Se regulará el mercado
Finalmente el ministro Ugarte Ubilluz destacó que la oferta pública es un mecanismo regulador del mercado. “Actualmente solo el 30% de los productos que se comercializan en el país por un valor anual de mil millones de dólares, es de oferta pública; mientras que el 70% restante circula por el circuito privado.
Explicó que la oferta pública está regulada, y con precios muy bajos, que además al usuario no le cuesta porque es parte de lo que brinda la Seguridad Social o el Seguro Integral de Salud, y lo que se pueda vender es a precios muy bajo.
“El gran problema de los precios está en el otro 70% del mercado. Por tanto, en la medida en que crezca la oferta pública, y eso va a crecer con el Aseguramiento Universal, que es la otra gran apuesta en Salud Pública, vamos a garantizar una mayor oferta de productos farmacéuticos en mejores condiciones y de calidad”.

2 comentarios
Toda medida que redunde en beneficio de la poblacion es bienvenida, sin embargo en el caso de las medicinas hay que tener algunas consideraciones:
1.- La calidad de los genericos es discutible, incluso de las copias. Habria que preguntarle al Ministro si utilizaria genericos con su familia, o que comente alguna experieincia con genericos en su practica clinica.
2.- Efectivamente quien decide es el medico y es tambien quien pone en juego su prestigio y tiene todo el derecho de escoger lo que el crea es mejor para su paciente.
3.- No se puede pretender que sea el precio lo que determine el medicamento a utilizar pues esta en juego la salud y en muchos casos la vida misma.

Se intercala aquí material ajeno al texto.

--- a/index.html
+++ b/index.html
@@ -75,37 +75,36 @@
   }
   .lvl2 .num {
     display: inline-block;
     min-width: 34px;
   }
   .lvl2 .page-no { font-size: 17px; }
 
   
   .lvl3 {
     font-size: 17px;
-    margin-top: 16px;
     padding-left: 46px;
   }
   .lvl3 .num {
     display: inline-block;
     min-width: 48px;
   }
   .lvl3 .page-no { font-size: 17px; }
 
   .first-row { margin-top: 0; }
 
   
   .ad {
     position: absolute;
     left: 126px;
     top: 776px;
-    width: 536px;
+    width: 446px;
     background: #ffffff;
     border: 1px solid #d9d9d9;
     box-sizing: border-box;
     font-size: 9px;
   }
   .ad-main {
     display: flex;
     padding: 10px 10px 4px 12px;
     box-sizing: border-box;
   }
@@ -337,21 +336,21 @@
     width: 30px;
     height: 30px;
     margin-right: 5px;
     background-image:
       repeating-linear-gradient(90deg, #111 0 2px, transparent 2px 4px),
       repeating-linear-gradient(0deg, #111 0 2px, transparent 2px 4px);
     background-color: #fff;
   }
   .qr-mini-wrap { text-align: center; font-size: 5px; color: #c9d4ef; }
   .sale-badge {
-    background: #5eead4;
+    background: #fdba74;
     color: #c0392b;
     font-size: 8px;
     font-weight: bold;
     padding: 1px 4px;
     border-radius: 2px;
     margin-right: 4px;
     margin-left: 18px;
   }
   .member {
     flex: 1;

4.- La lucha contra el monopolio y el oligopolio la debe dar el libre mercado no posiciones populistas y efectistas por un lado (no le viene nada mal al gobierno «preocuparse por los mas pobres»).

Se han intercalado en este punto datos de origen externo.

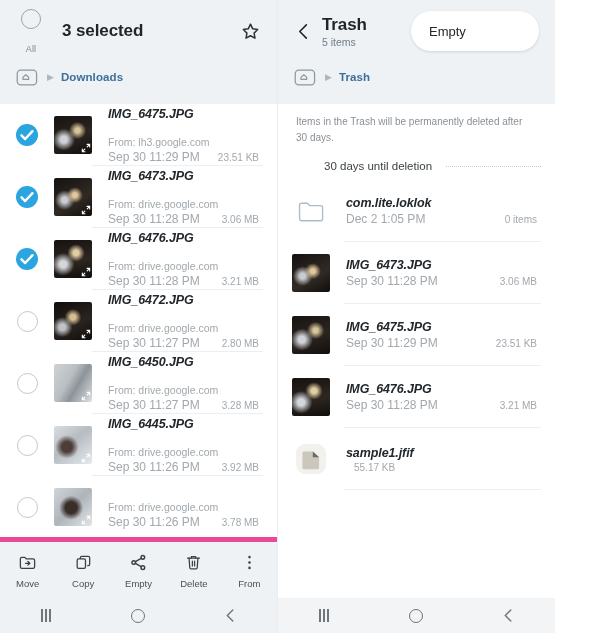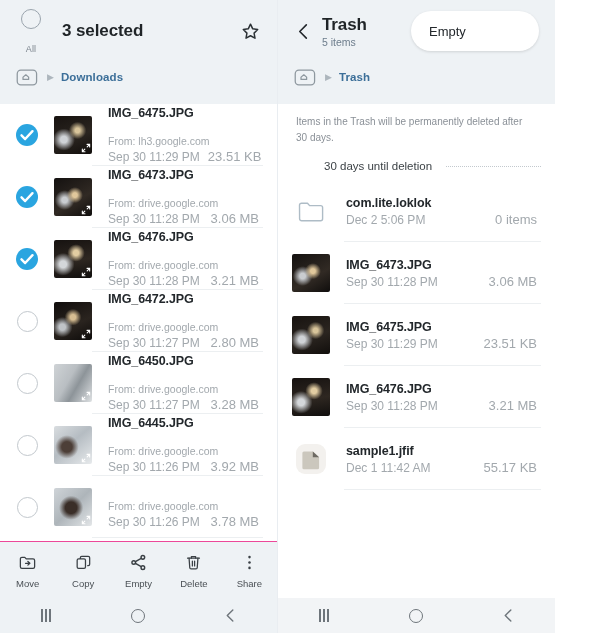--- a/index.html
+++ b/index.html
@@ -61,34 +61,34 @@
 
   .chk{width:54px;display:flex;align-items:center;justify-content:center;flex:none;}
   .chk .on{width:22px;height:22px;border-radius:50%;background:#2aa5e0;display:flex;align-items:center;justify-content:center;}
   .chk .off{width:21px;height:21px;border-radius:50%;border:1.5px solid #c2c8cd;box-sizing:border-box;}
 
   .thumb{width:38px;height:38px;flex:none;position:relative;border-radius:2px;overflow:hidden;background:#1a1410;}
   .thumb.right-th{margin-left:14px;}
   .thumb .expand{position:absolute;right:1px;bottom:1px;width:10px;height:10px;}
 
   .meta{flex:1;min-width:0;margin-left:16px;padding-right:4px;}
-  .fname{font-size:12.5px;font-weight:bold;color:#22272b;letter-spacing:-.1px;white-space:nowrap;overflow:hidden;text-overflow:ellipsis;}
+  .fname{font-size:12.5px;font-weight:bold;color:#22272b;letter-spacing:-.1px;white-space:nowrap;overflow:hidden;text-overflow:ellipsis;font-style:italic;}
   .fsrc{font-size:10.5px;color:#a2a8ad;margin-top:15px;white-space:nowrap;overflow:hidden;text-overflow:ellipsis;}
   .fline{display:flex;align-items:baseline;margin-top:2px;}
   .fdate{font-size:12px;color:#a2a8ad;flex:1;white-space:nowrap;}
-  .fsize{font-size:13px;color:#a2a8ad;white-space:nowrap;padding-left:8px;}
+  .fsize{font-size:10px;color:#a2a8ad;white-space:nowrap;padding-left:8px;}
 
   .foldericon{width:38px;height:38px;flex:none;margin-left:14px;display:flex;align-items:center;justify-content:center;}
   .fileicon{width:38px;height:38px;flex:none;margin-left:14px;display:flex;align-items:center;justify-content:center;}
 
   
   .toolbar{
     position:absolute;left:0;right:0;bottom:35px;height:56px;
     background:#eef2f5;display:flex;align-items:center;justify-content:flex-start;
-    border-top:1px solid #ec4899;
+    border-top:5px solid #ec4899;
   }
   .tb-item{display:flex;flex-direction:column;align-items:center;width:56px;}
   .tb-ic{height:22px;display:flex;align-items:center;justify-content:center;}
   .tb-lb{font-size:9.5px;color:#4a5055;margin-top:5px;}
 
   
   .navbar{position:absolute;left:0;right:0;bottom:0;height:35px;background:#eef2f5;display:flex;align-items:center;justify-content:space-around;}
   .navbar.plain{background:#f2f4f6;}
   .nav-ic{width:56px;display:flex;align-items:center;justify-content:center;color:#6e757b;}
   .recent{display:flex;gap:2.5px;}
@@ -328,21 +328,21 @@
           <span class="tb-lb">Delete</span>
         </div>
         <div class="tb-item">
           <span class="tb-ic">
             <svg width="19" height="19" viewBox="0 0 24 24" fill="#3a4045">
               <circle cx="12" cy="5.2" r="1.6"></circle>
               <circle cx="12" cy="12" r="1.6"></circle>
               <circle cx="12" cy="18.8" r="1.6"></circle>
             </svg>
           </span>
-          <span class="tb-lb">Share</span>
+          <span class="tb-lb">From</span>
         </div>
       </div>
 
     <div class="navbar">
       <div class="nav-ic">
         <span class="recent">
             <i></i>
             <i></i>
             <i></i>
           </span>
@@ -400,21 +400,21 @@
     <div class="list" id="right-list">
         <div class="row r-right">
           <div class="foldericon">
             <svg width="26" height="23" viewBox="0 0 26 23" fill="none" stroke="#aebcc6" stroke-width="1.4" stroke-linejoin="round">
               <path d="M1.5 5.2a2 2 0 012-2h6l2.1 2.4h11a2 2 0 012 2v11.2a2 2 0 01-2 2h-19a2 2 0 01-2-2z"></path>
             </svg>
           </div>
           <div class="meta">
             <div class="fname">com.lite.loklok</div>
             <div class="fline">
-              <span class="fdate">Dec 2 5:06 PM</span>
+              <span class="fdate">Dec 2 1:05 PM</span>
               <span class="fsize">0 items</span>
             </div>
           </div>
           <div class="sep"></div>
         </div>
         <div class="row r-right">
           <div class="thumb right-th" style="background-image:radial-gradient(circle at 55% 45%, #e0c79b 0 8%, rgba(224,199,155,0) 27%),radial-gradient(circle at 28% 58%, #c9ccd0 0 8%, rgba(201,204,208,0) 28%),linear-gradient(150deg,#141110 0%,#312a24 60%,#0f0d0c 100%);background-size:cover;"></div>
           <div class="meta">
             <div class="fname">IMG_6473.JPG</div>
             <div class="fline">
@@ -451,21 +451,20 @@
             <span style="width:30px;height:30px;border-radius:9px;background:#f3f1ee;display:flex;align-items:center;justify-content:center;">
               <svg width="19" height="21" viewBox="0 0 20 22" fill="none">
                 <path d="M2 2.6h9.4L18 8.6v11a1.6 1.6 0 01-1.6 1.6H2A1.6 1.6 0 01.4 19.6V4.2A1.6 1.6 0 012 2.6z" fill="#cbc7bd"></path>
                 <path d="M11.4 2.6L18 8.6h-6.6z" fill="#6e6a63"></path>
               </svg>
             </span>
           </div>
           <div class="meta">
             <div class="fname">sample1.jfif</div>
             <div class="fline">
-              <span class="fdate">Dec 1 11:42 AM</span>
               <span class="fsize">55.17 KB</span>
             </div>
           </div>
           <div class="sep"></div>
         </div>
       </div>
 
     <div class="navbar plain">
       <div class="nav-ic">
         <span class="recent">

5.- No seamos empleados de las transnacionales ni estemos sujeto a las leyes de patente que vienen con el TLC y que finalmente encareceran los costos de los medicamentos. Por un lado tendremos genericos baratisimos de drogas antiquisimas y por otro lado tendremos productos de marca carisimos e imposibles de copiar por el amparo de las patentes.
No vaya a ser que la cura termine saliendo mas cara que la enfermedad.
Es conocido que muchos medicos recetan medicamentos en base a la influencia que las industrias farmacéuticas ejercen sobre ellos a base a obsequios, tambien hay medicos que recetan en base a su profesionalismo; sea cual sea el caso, si se asegura la calidad del medicamento generico, todos ganamos!!!